According to Baur, a parasol would be astronomically expensive and could not be implemented on time, given the speed of global warming.
Additionally, a solar storm or a collision with stray space rocks could damage the shield and cause sudden, rapid heating with disastrous consequences, according to Baur.
In his opinion, it would be better to invest time and money in reduce emissions of greenhouse gases and removing carbon dioxide from the atmosphere, dedicating a small part of the research to ideas of solar geoengineering “more viable and profitable.”
But proponents of sunshades say that at this point, reducing greenhouse gas emissions will not be enough to quell climate chaos, that removing carbon dioxide has proven extremely difficult to achieve, and that all avenues must be explored. the possible solutions.
According to Szapudi, a fully operational parasol would have to be resistant and reversible.
In their design proposal, 99% of its weight would come from the asteroid, which would help offset the cost.
Even so, its price would probably rise to trillions of dollars, an amount much less than what is spent on military weapons, according to Szapudi.
“In my opinion, saving the Earth and giving up 10% of weapons to destroy things is good business,” says Szapudi.
Heart a Tesla as an example of an idea that at the time seemed tremendously ambitious, but 20 years after its founding it became the world's first manufacturer of electric vehicles.
Morgan Goodwin, executive director of the Planetary Sunshade Foundationa nonprofit organization, says one reason sunshades haven't gained as much traction is that climate researchers have naturally focused on what's happening inside Earth's atmosphere and not on space.
But the cheaper launches of space and investments in an industrial space economy have expanded the possibilities, Goodwin says.
The foundation suggests using raw materials from space and launch sunshade ships to L1 from the Moon, which would cost much less than launching from Earth.
“We think that as climate people better understand the idea of umbrellas, it will become a pretty obvious part of the debate,” said Goodwin, who is also director of the Los Angeles chapter of the Sierra Club.
The Technion model consists of fix light solar sails to a small satellite sent to L1.
His prototype would move back and forth between L1 and another balance point, with the sail tilted between pointing at the sun and being perpendicular to it, moving like a slat on a Venetian blind.

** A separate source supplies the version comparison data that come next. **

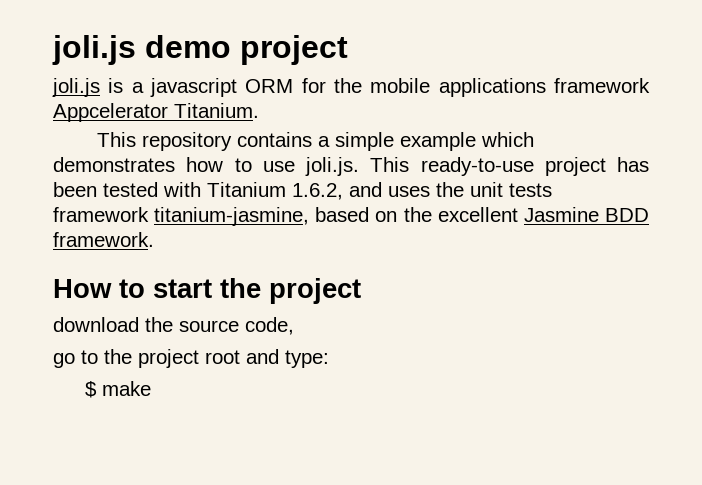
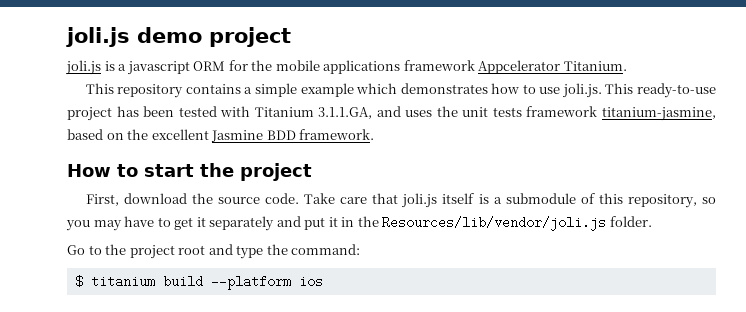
[292,183,343,200] 1.6.2, -> [318,107,373,119] 3.1.1.GA,
(361, 291) none -> [85,194,119,206] First,
[245,317,294,335] [53,353,75,368] code, // go -> [265,193,717,208] [66,216,652,231] [67,245,85,255] code. Take care that joli.js itself is a submodule of this repository, so you may have to get it separately and put it in the Resources/lib/vendor/joli.js folder. // Go
[285,350,329,368] [84,381,151,398] type: // $ make -> [236,244,361,259] [74,275,323,290] type the command: // $ titanium build --platform ios

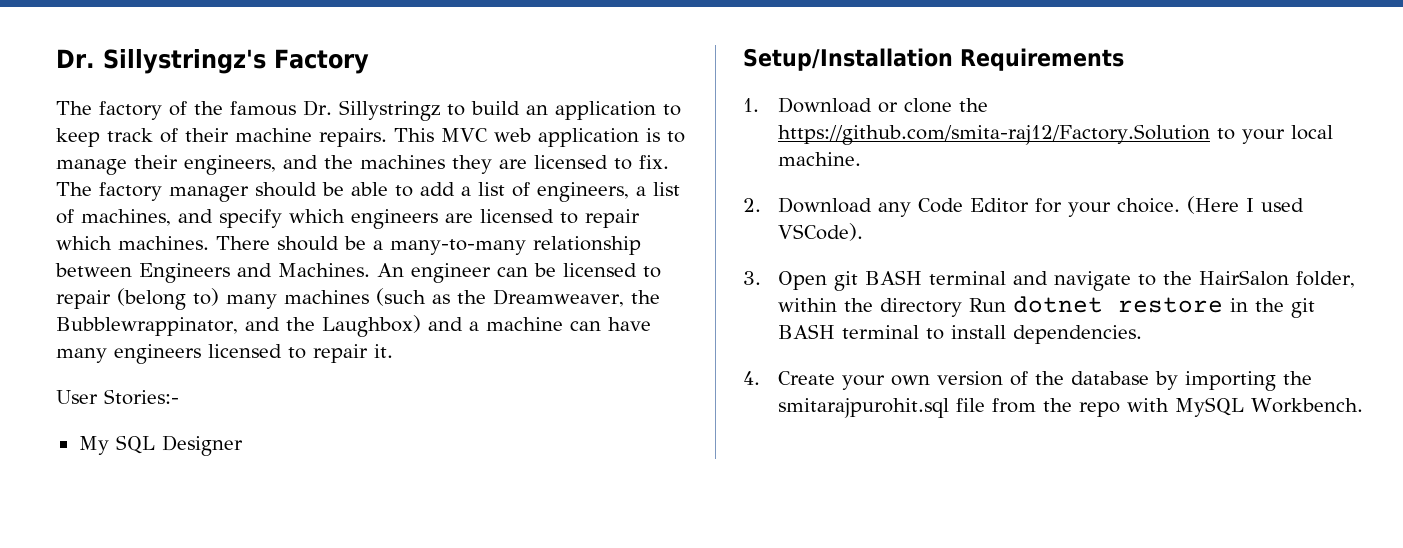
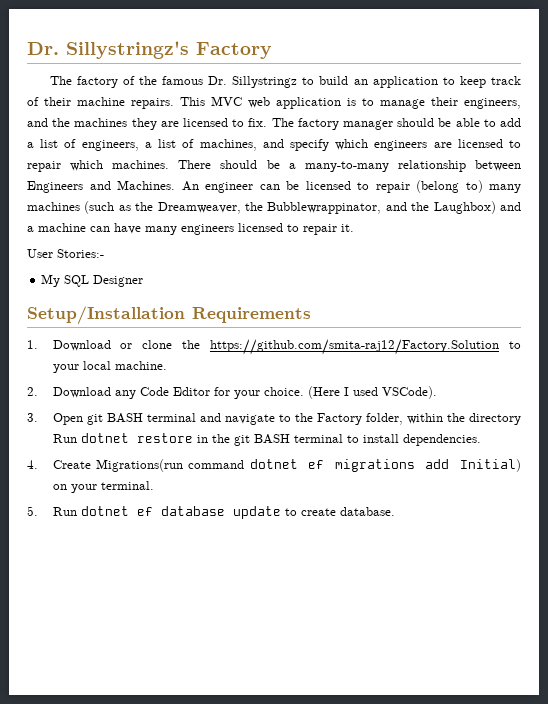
[1199,270,1290,286] HairSalon -> [316,413,362,425] Factory
[842,371,1313,391] [778,397,1364,418] your own version of the database by importing the smitarajpurohit.sql file from the repo with MySQL Workbench. -> [95,459,522,472] [52,481,154,493] [27,506,395,519] Migrations(run command dotnet ef migrations add Initial) on your terminal. // 5. Run dotnet ef database update to create database.

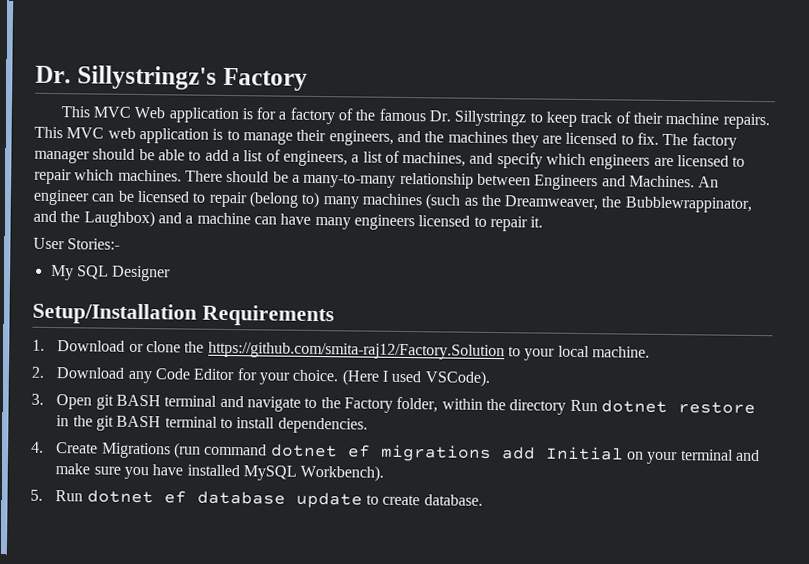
[49,76,72,85] The -> [60,106,287,124] This MVC Web application is for a
[319,76,455,88] build an application to -> (543, 117) none
[95,459,183,472] Migrations(run -> [100,442,202,459] Migrations (run
[460,459,522,472] Initial) -> [544,446,624,461] Initial
[100,481,154,490] terminal. -> [679,449,760,462] [55,463,385,482] terminal and make sure you have installed MySQL Workbench).

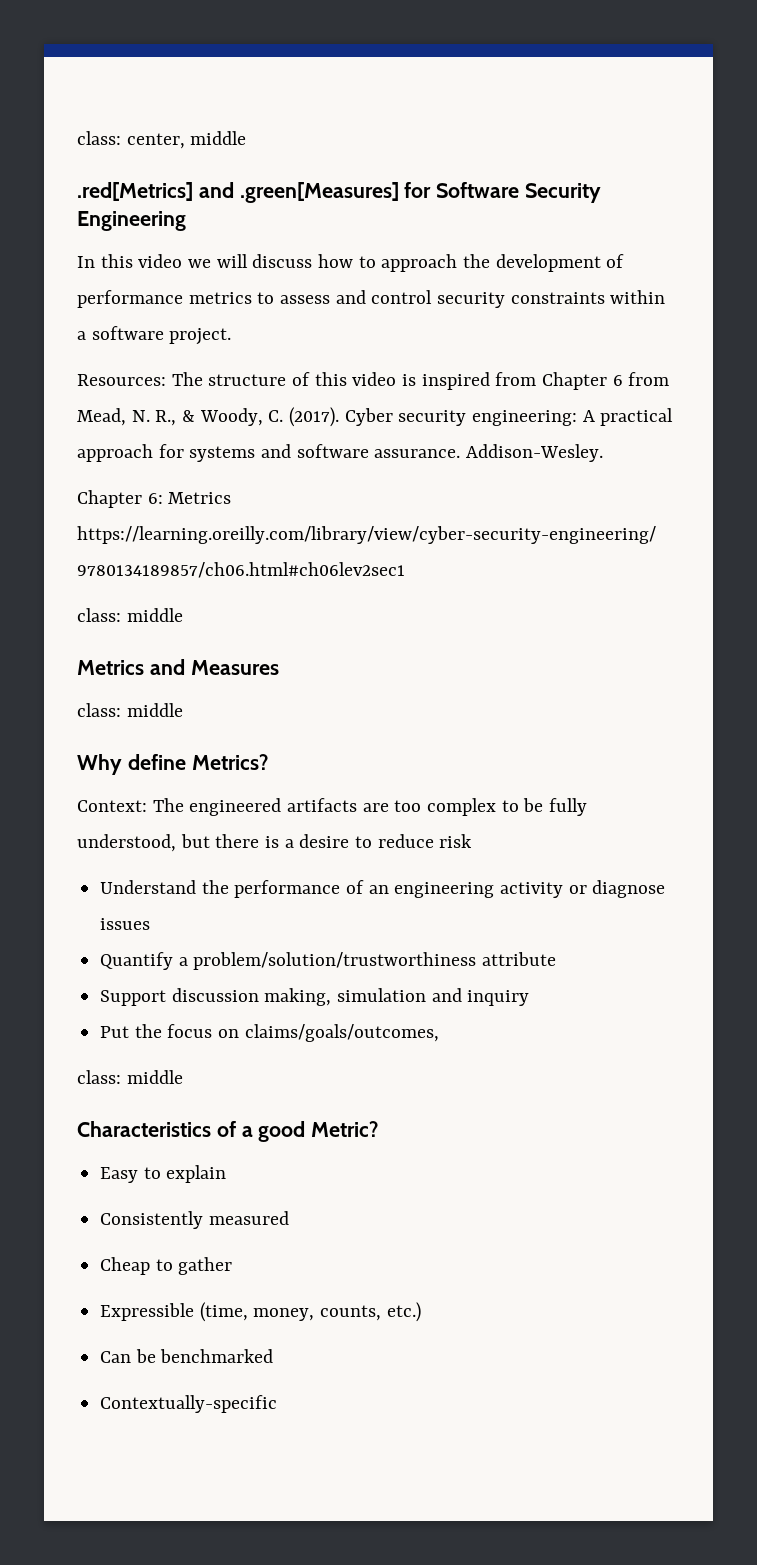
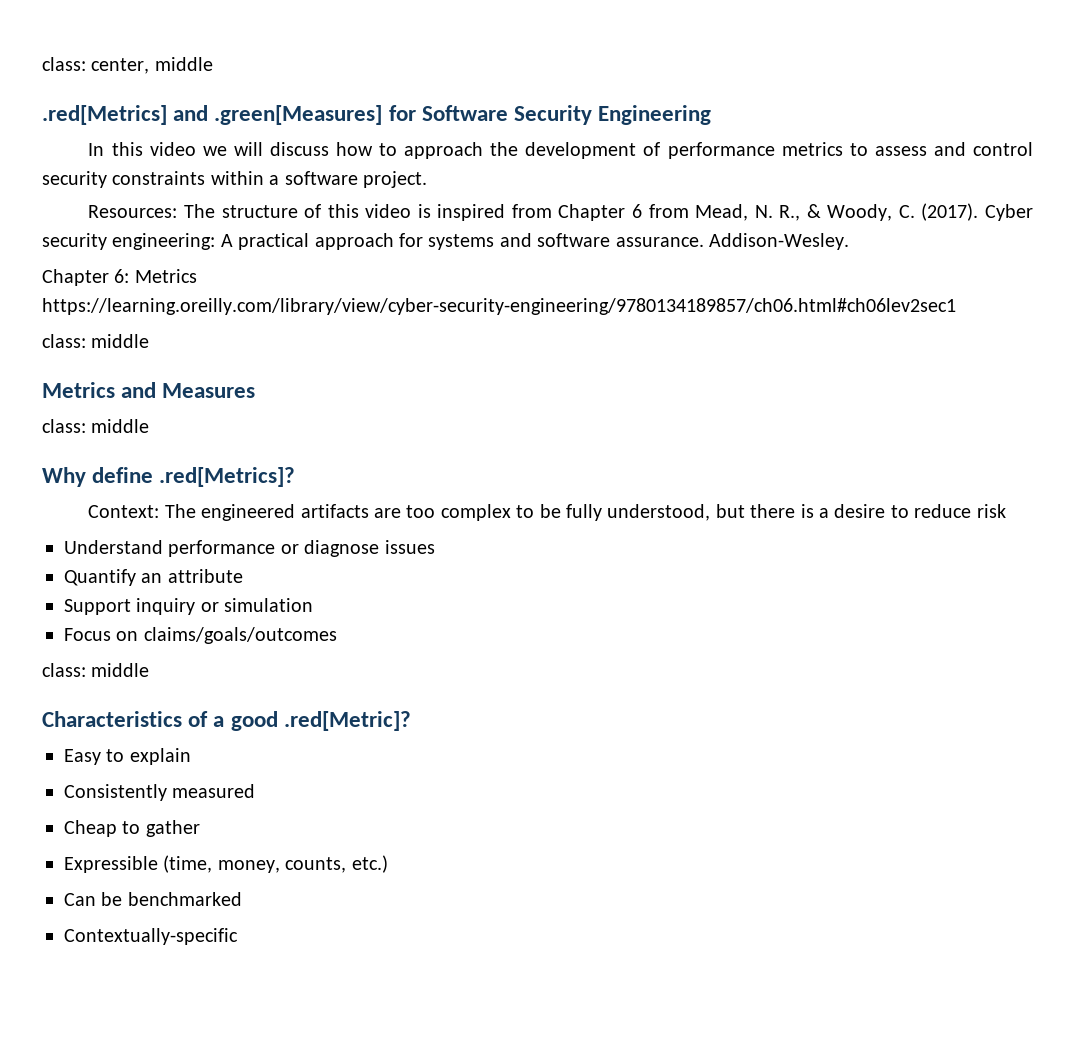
[191,754,269,770] Metrics? -> [159,467,296,487] .red[Metrics]?
[201,880,564,898] the performance of an engineering activity -> [168,540,276,557] performance
[178,952,477,970] a problem/solution/trustworthiness -> [141,573,163,583] an
[171,988,332,1006] discussion making, -> [136,598,219,615] inquiry or
[431,988,530,1006] [100,1024,439,1042] and inquiry // Put the focus on claims/goals/outcomes, -> [64,627,337,644] // Focus on claims/goals/outcomes
[311,1121,380,1137] Metric? -> [283,711,411,731] .red[Metric]?

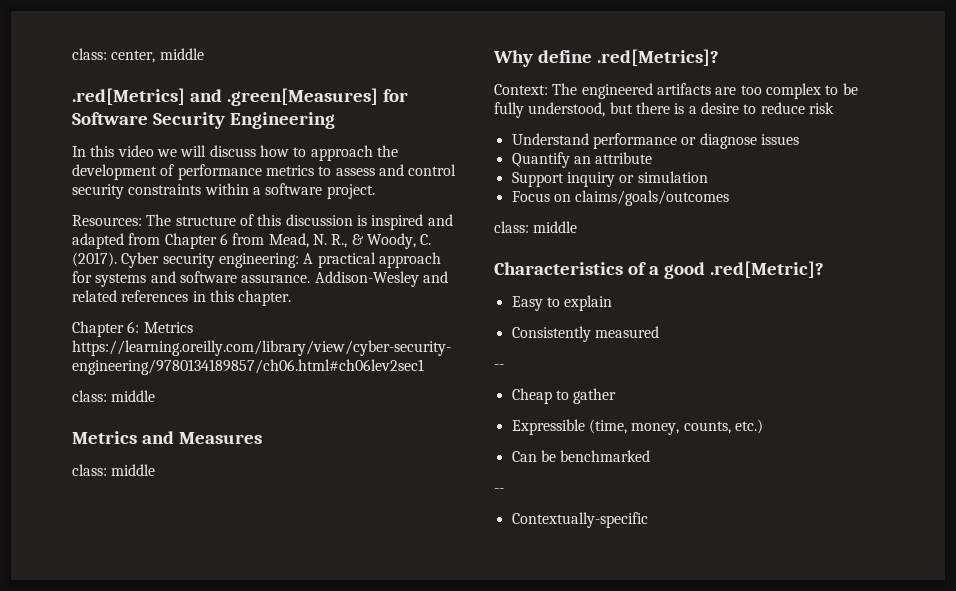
[365,204,412,218] video -> [285,214,353,226] discussion
(506, 212) none -> [427,214,453,226] [72,233,124,249] and adapted
[708,233,849,250] Addison-Wesley. -> [314,271,448,287] [72,290,292,306] Addison-Wesley and related references in this chapter.
(256, 791) none -> [494,364,504,369] // --
(242, 899) none -> [494,488,504,493] // --

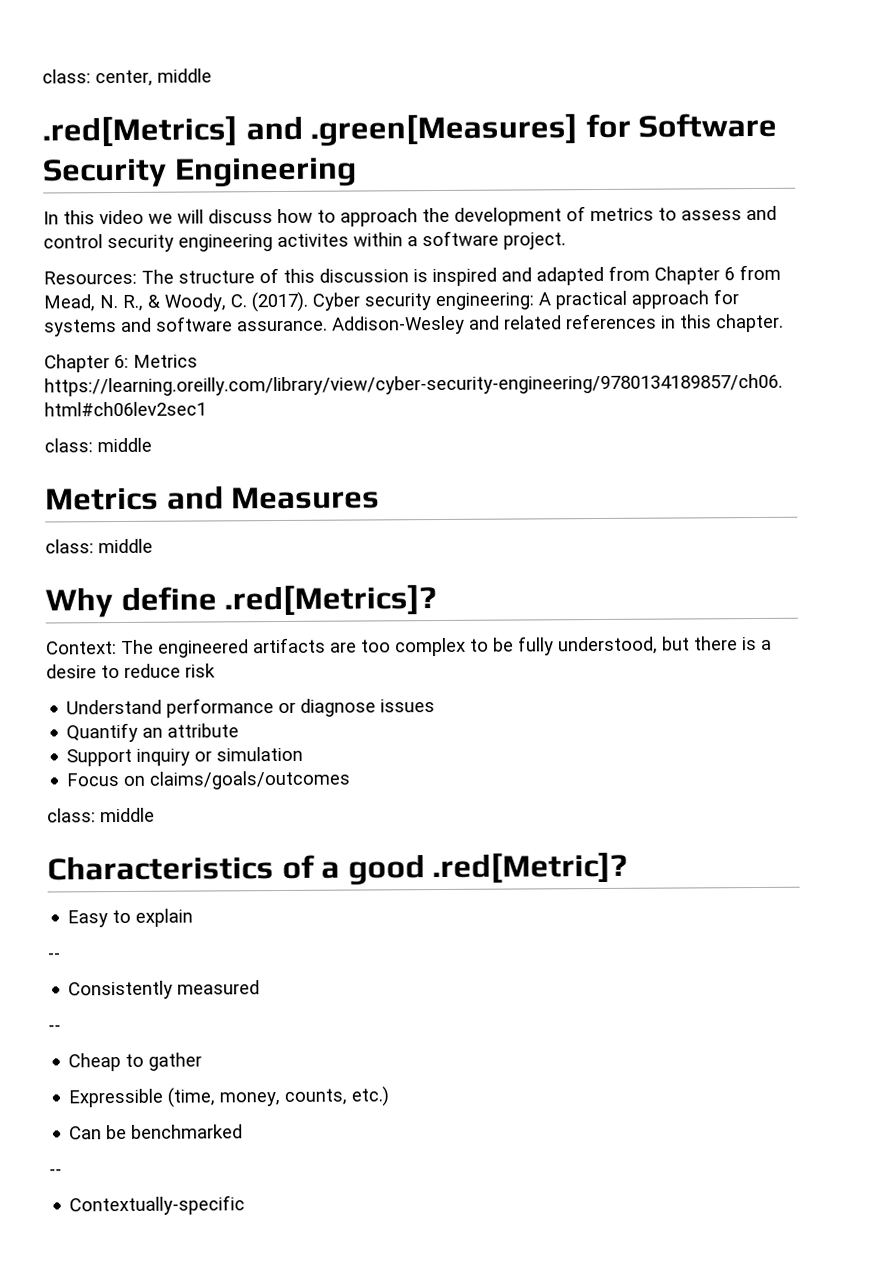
[177,164,262,180] performance -> (586, 214) none
[128,184,202,195] constraints -> [178,233,349,252] engineering activites
(613, 303) none -> [47,952,61,960] // --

This would help keep the satellite stable and eliminate the need for a propulsion systemRozen explained.
Rozen stated that the team is still in the pre-design phase, but could launch a prototype within three years after obtaining the necessary funds.
He estimated that a full-size version would cost billions (a bill “that would have to be paid the world, not just one country“he said) but it would reduce the Earth's temperature by 1.5 Celsius in two years.
“At the Technion we are not going to save the planet,” Rozen said.
“But we are going to show that it can be done.”